LONDON/ NEW YORK • Goldman Sachs shuttered its GSessions electronic bond trading platform in 2014. BlackRock, the world's biggest asset manager, closed its Aladdin bond trading network after less than a year in 2013.

Bloomberg LP, Thomson Reuters and about 30 other firms operate corporate bond e-trading businesses, but most have struggled to gain traction with users.

In an era when stocks are almost exclusively traded electronically, commodity trading pits have closed and currency traders increasingly conduct their business on computers, corporate bond trading is primarily done by people over the telephone.

"There is something beneficial from trusting the person, and the way that you phrase something and the way that they phrase something over the phone - it's an old-fashioned skill, but it is a skill," said Mr Paul Squires, the head of trading at AXA Investment Managers in London.

"It is a relationship thing that is unlikely to ever disappear, however many hubs and platforms crop up," he added.

The relationship between bank dealers and investors has persisted despite post-financial crisis curbs on banks' ability to buy and sell corporate debt that make it more costly and time-consuming for fund managers to trade.

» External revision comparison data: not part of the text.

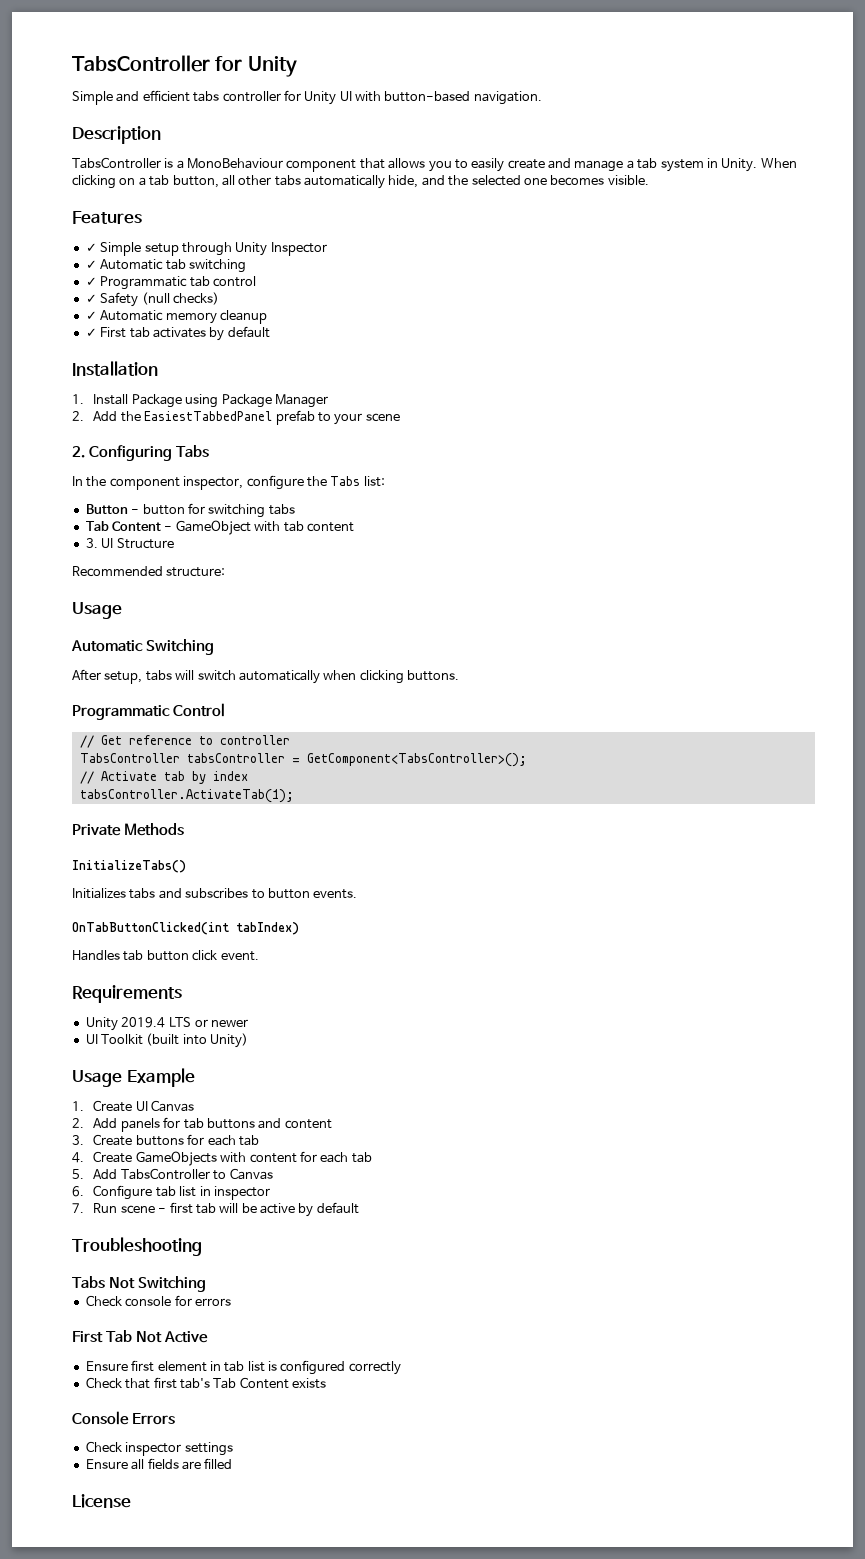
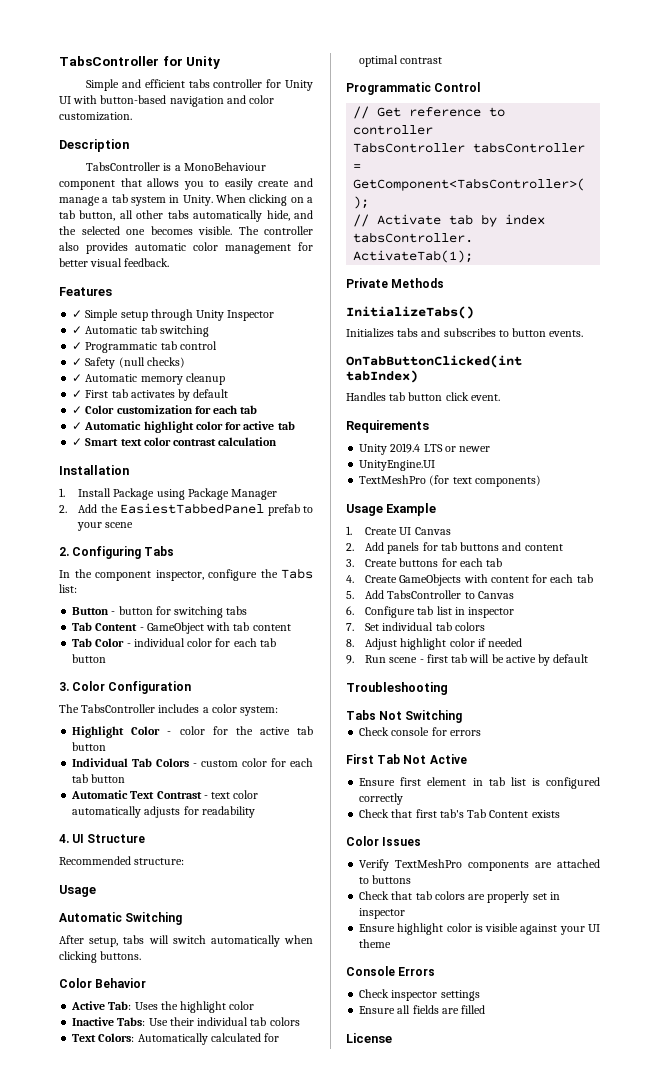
- Simple and efficient tabs controller for Unity UI with button-based navigation.
+ Simple and efficient tabs controller for Unity UI with button-based navigation and color customization.
+ The controller also provides automatic color management for better visual feedback.
+ ✓ Color customization for each tab
+ ✓ Automatic highlight color for active tab
+ ✓ Smart text color contrast calculation
- 3. UI Structure
+ Tab Color - individual color for each tab button
+ 3. Color Configuration
+ The TabsController includes a color system:
+ Highlight Color - color for the active tab button
+ Individual Tab Colors - custom color for each tab button
+ Automatic Text Contrast - text color automatically adjusts for readability
+ 4. UI Structure
+ Color Behavior
+ Active Tab: Uses the highlight color
+ Inactive Tabs: Use their individual tab colors
+ Text Colors: Automatically calculated for optimal contrast
- UI Toolkit (built into Unity)
+ UnityEngine.UI
+ TextMeshPro (for text components)
- 7. Run scene - first tab will be active by default
+ 7. Set individual tab colors
+ 8. Adjust highlight color if needed
+ 9. Run scene - first tab will be active by default
+ Color Issues
+ Verify TextMeshPro components are attached to buttons
+ Check that tab colors are properly set in inspector
+ Ensure highlight color is visible against your UI theme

E-trading platforms say they can cut costs and add liquidity to the market by connecting investors and unlocking bond inventories that would not otherwise be available.

However, platforms that have tried to bypass the broker-dealers and connect buyers and sellers directly have so far struggled to catch on, partly because of concerns over how confidential information would be handled.

"The only electronic platforms that have succeeded are those with a dealer on the other side who is willing to commit capital and facilitate the transaction," said Mr Rick Rezek, a senior portfolio manager at Schroders.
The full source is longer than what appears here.